This means that what $100 could buy in January 2010 now costs $129.63. Or, putting it another way, $1 now is only worth just over 70 cents in 2010 terms. The dollar has lost nearly 30% of its value since January 2010.

Benefits of Inflation

  • Inflation encourages people to spend instead of saving, since the value of savings is eroded over time. Low, stable inflation also encourages people and businesses to invest in assets, such as stocks and real estate, whose value tends to rise faster than inflation. And some inflation is needed to keep interest rates positive. So many economists regard some inflation — say, the 2% per year targeted by the Fed — as a good thing.

  • Inflation is also good for households, businesses and governments that are carrying debt, provided they have the income to service the debt as interest rates rise. When inflation rises, the value of the dollar falls. So although you still owe the same nominal amount of dollars, the real value of your debt falls.

  • Similarly, inflation can be good for businesses that are carrying inventory because they’ve already paid their suppliers (so their production cost was fixed in the past) but can now charge customers higher prices.

Drawbacks of Inflation

  • Inflation reduces the living standards of anyone whose income is nominally fixed, such as retirees. Many governments provide index-linked Social Security payments for retirees and welfare benefit recipients, but the indexing doesn’t always cover the full amount of the inflation loss.

  • Inflation also reduces the living standards of people who lack the bargaining power to negotiate higher wages in response to higher prices.

  • Inflation erodes the value of cash savings — rapidly, when inflation is high. Thus, it discourages people and businesses from saving, which can make them less resilient to economic downturns.

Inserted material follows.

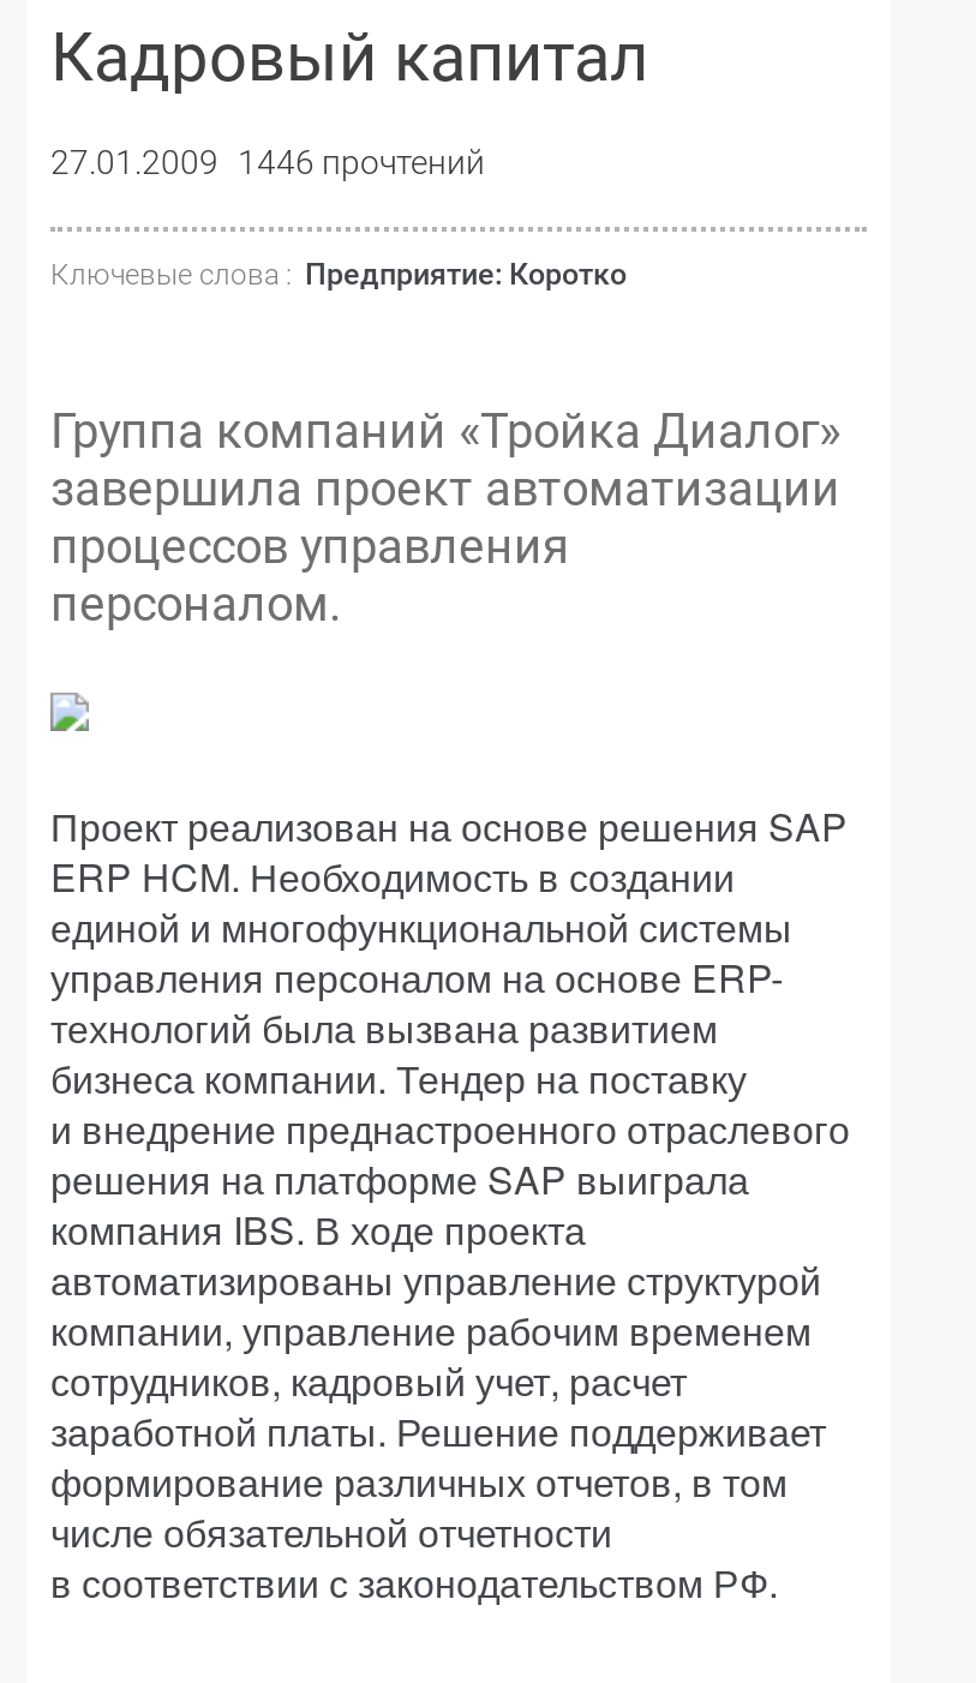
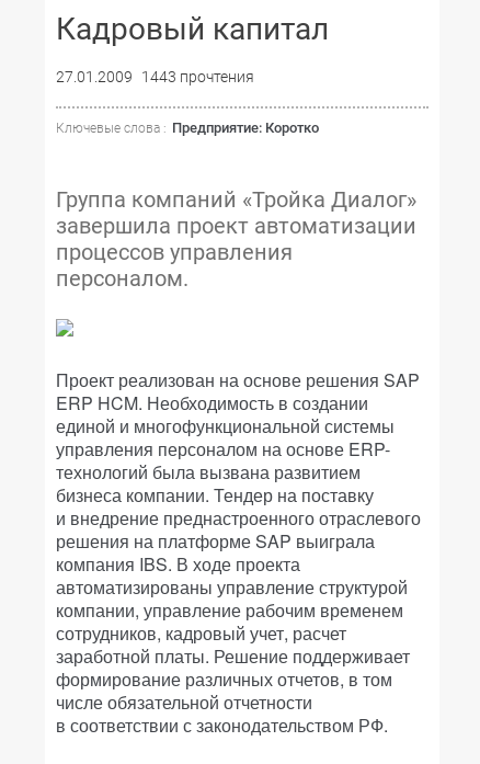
[50,143,485,181] 27.01.2009 1446 прочтений -> [56,68,254,85] 27.01.2009 1443 прочтения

  • Runaway inflation can trigger runs on banks, capital flight across borders and frenzied buying of gold, valuables and big-ticket items.

Measuring Inflation

In addition to consumer and producer price indexes and their like, there are several other ways of measuring inflation. Some, like the GDP deflator, are entirely different ways of looking at inflation; others, like region- and asset-specific views, are suited to special purposes. And historically, the methodology underlying official government inflation indexes has changed in ways that not all experts think wise.

GDP Deflator

Instead of using a basket of goods and services, the GDP deflator (also known as the implied deflator or GDP price deflator) measures inflation by calculating the difference between nominal and real GDP.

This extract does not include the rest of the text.